**Assignment**
Would you please transcribe, exactly as written, the lines of the entries below starting at the one that holds "- 4) запустить" and ending at the one that holds "- serachMessage - Поиск", both included?
--------
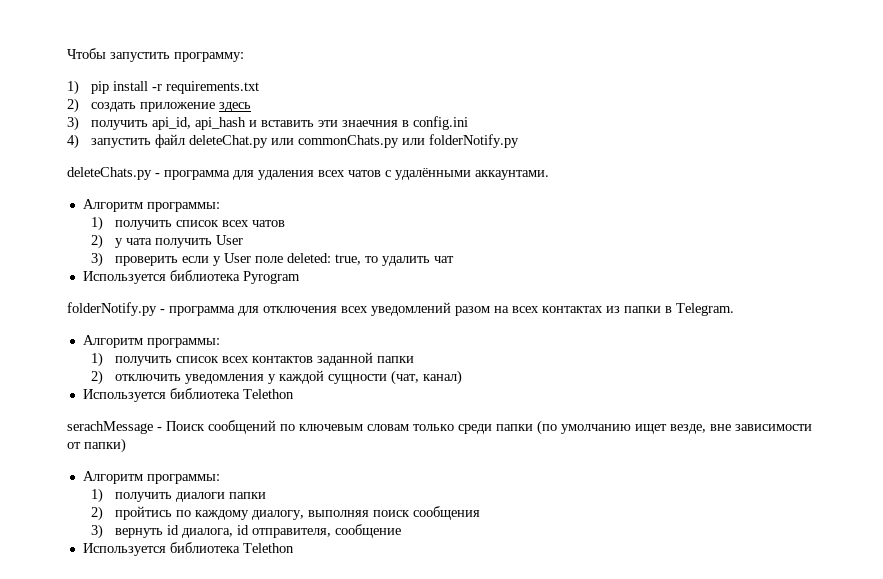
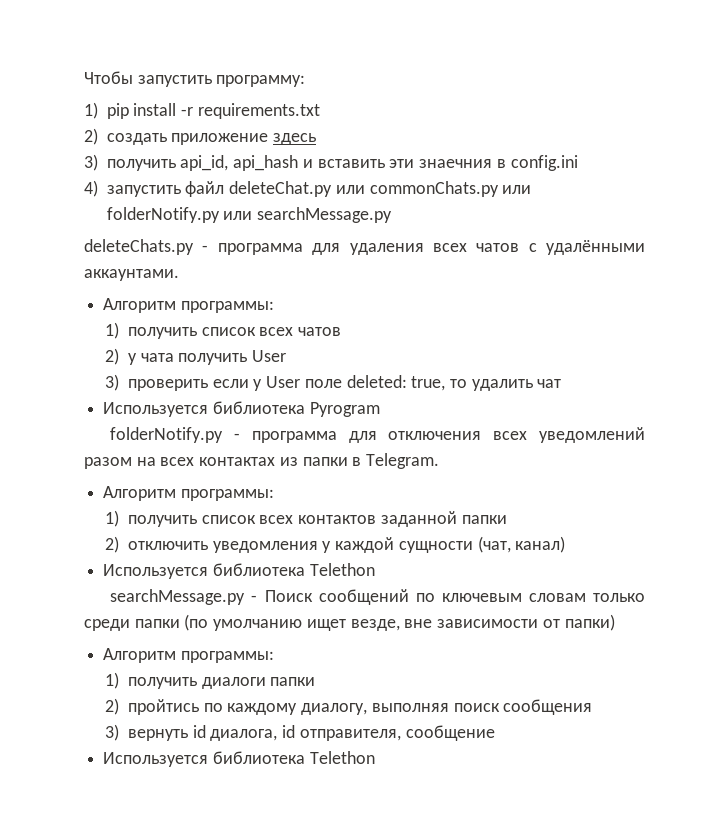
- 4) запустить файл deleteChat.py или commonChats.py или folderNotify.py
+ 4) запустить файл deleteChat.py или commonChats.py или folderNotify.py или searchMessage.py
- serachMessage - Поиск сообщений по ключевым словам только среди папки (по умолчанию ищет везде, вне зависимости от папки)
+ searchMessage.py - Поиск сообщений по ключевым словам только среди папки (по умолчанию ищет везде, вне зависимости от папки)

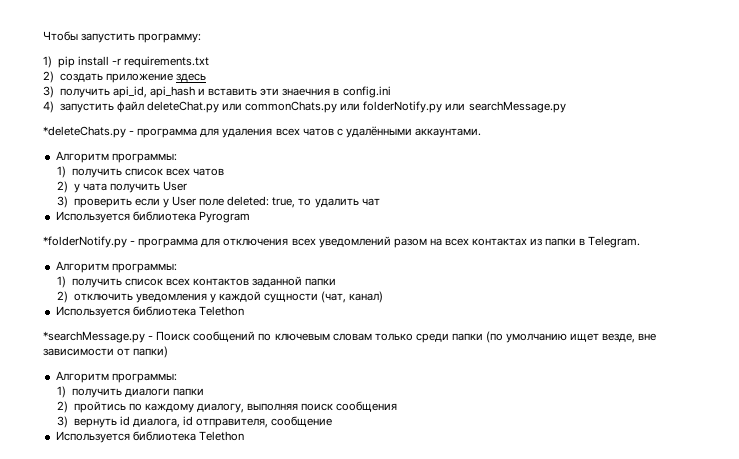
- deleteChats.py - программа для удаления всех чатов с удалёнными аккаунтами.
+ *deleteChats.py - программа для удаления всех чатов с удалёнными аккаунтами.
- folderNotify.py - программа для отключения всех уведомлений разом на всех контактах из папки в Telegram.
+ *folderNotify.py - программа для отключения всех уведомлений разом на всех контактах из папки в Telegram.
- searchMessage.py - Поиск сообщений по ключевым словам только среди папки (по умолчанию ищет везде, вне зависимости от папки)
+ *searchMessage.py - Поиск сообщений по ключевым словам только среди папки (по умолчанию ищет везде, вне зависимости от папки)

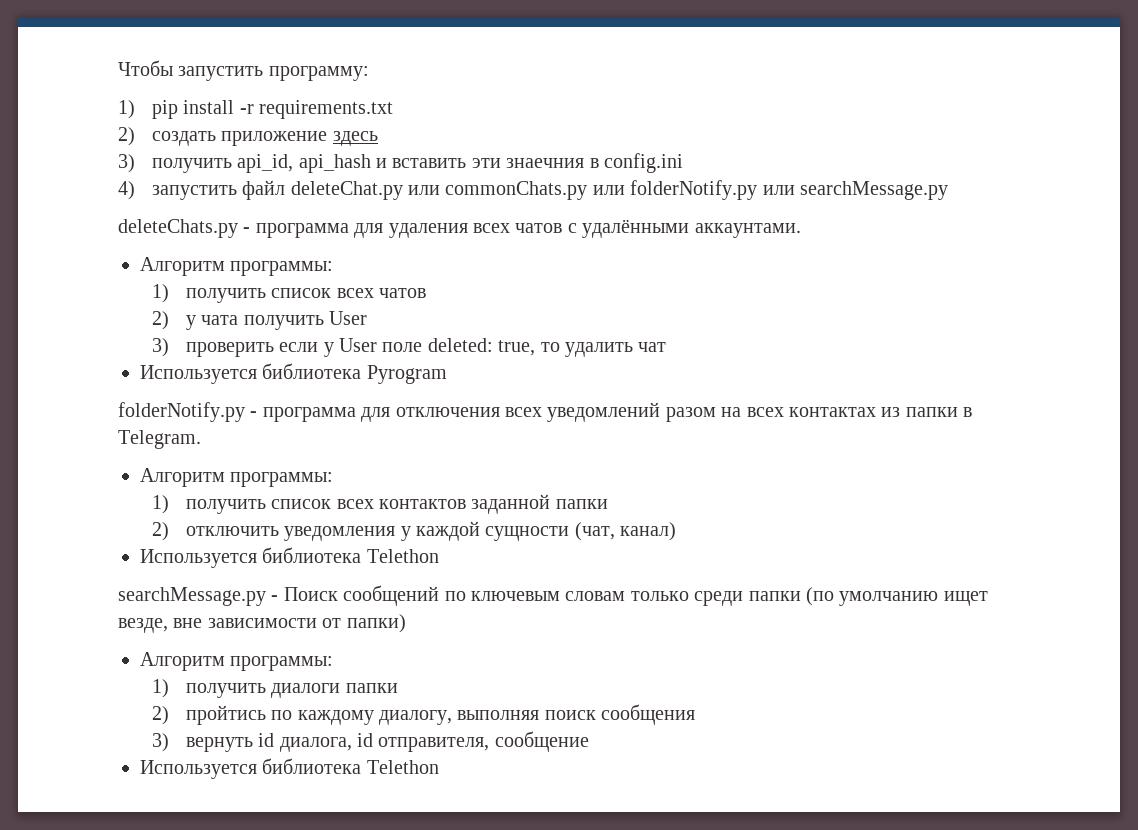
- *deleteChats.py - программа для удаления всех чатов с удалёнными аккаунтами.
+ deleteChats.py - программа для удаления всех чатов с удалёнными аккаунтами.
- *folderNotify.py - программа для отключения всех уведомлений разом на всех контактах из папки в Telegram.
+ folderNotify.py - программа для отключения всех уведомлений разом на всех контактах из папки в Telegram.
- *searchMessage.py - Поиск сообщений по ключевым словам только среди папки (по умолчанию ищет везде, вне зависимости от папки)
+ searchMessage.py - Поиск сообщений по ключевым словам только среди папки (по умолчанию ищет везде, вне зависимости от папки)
--------
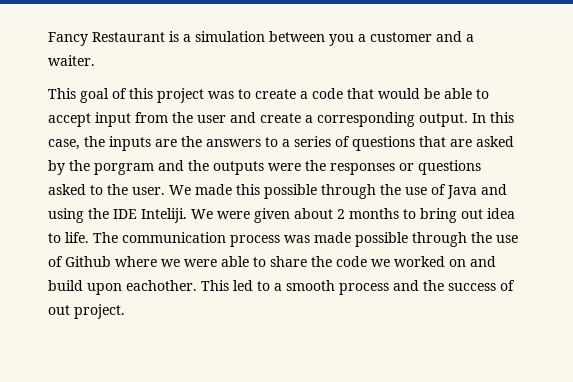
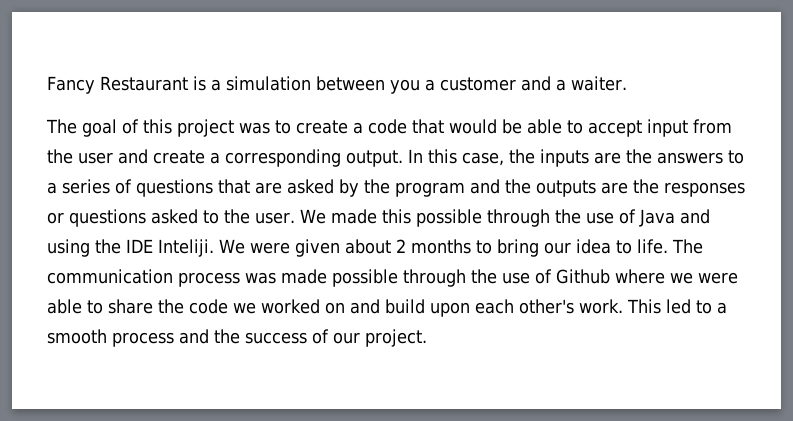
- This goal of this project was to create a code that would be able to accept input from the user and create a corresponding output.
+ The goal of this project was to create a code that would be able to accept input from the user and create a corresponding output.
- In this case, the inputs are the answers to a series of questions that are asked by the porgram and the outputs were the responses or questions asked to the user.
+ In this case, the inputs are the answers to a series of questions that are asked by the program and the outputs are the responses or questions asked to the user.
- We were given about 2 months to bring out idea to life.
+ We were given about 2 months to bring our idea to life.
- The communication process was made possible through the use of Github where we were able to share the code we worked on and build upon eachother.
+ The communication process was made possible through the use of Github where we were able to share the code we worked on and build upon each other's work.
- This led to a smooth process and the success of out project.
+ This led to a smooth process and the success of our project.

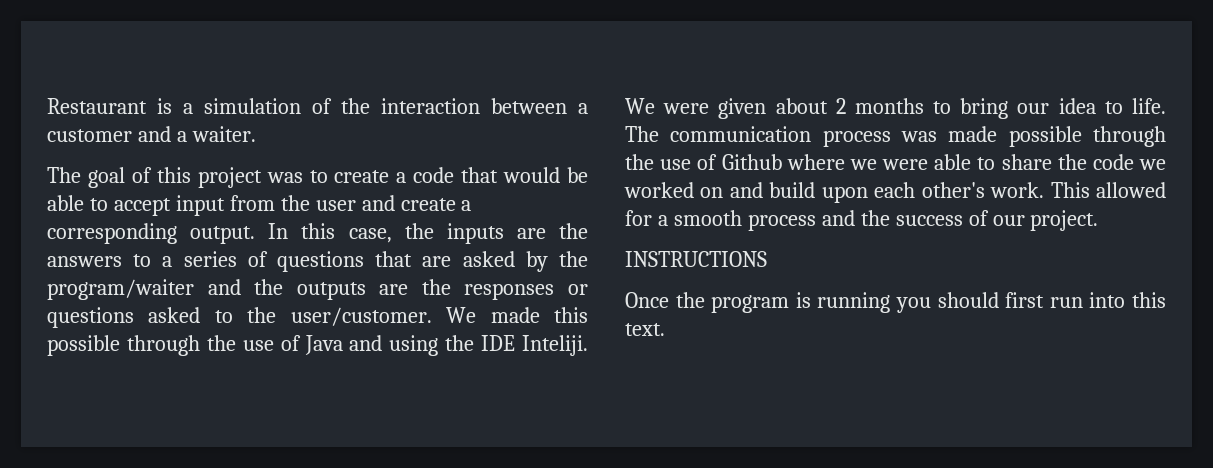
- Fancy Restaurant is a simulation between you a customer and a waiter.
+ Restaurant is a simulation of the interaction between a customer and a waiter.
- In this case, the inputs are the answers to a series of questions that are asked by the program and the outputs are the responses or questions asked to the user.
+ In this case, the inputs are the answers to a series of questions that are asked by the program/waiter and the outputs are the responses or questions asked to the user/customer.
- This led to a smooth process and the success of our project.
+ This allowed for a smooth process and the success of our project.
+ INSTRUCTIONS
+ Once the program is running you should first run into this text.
--------
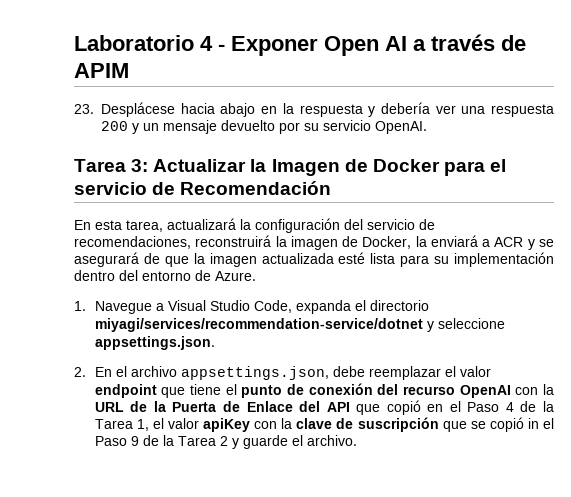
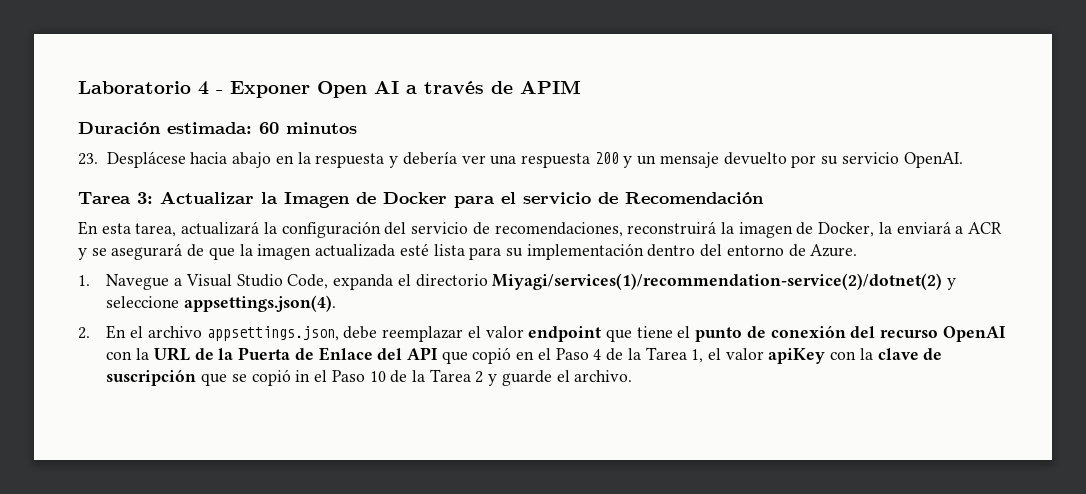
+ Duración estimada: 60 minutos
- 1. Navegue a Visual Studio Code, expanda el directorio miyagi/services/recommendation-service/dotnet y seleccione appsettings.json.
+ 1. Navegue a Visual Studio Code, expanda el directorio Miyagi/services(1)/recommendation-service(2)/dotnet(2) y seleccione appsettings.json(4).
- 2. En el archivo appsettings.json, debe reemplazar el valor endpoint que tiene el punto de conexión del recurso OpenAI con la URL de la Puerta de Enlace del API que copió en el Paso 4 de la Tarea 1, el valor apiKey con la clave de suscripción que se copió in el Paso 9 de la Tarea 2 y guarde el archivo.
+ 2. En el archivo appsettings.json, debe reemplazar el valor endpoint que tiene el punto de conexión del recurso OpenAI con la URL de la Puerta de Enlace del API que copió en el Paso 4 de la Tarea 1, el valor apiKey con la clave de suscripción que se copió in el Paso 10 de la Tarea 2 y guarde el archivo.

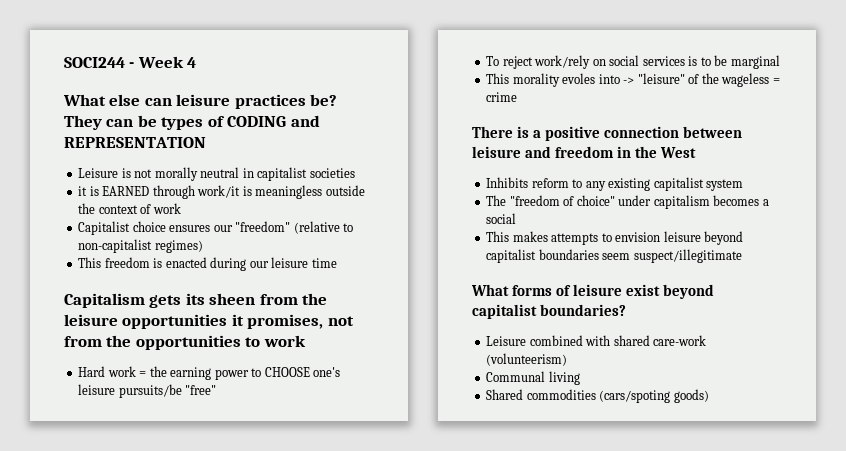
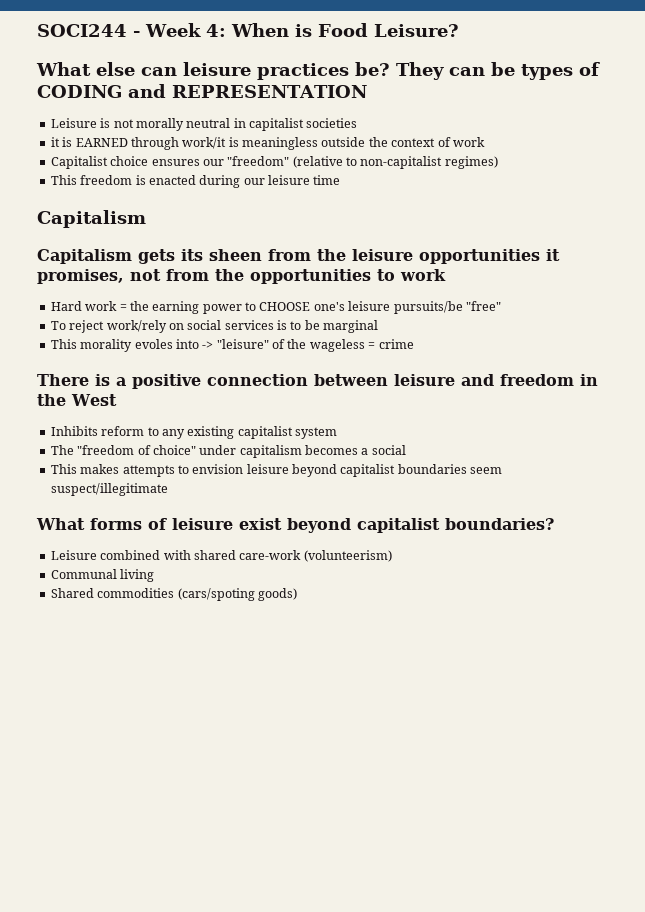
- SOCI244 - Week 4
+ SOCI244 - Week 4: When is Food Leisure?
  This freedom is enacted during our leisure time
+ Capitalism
--------
**Output of the task**
- 4) запустить файл deleteChat.py или commonChats.py или folderNotify.py
+ 4) запустить файл deleteChat.py или commonChats.py или folderNotify.py или searchMessage.py
- serachMessage - Поиск сообщений по ключевым словам только среди папки (по умолчанию ищет везде, вне зависимости от папки)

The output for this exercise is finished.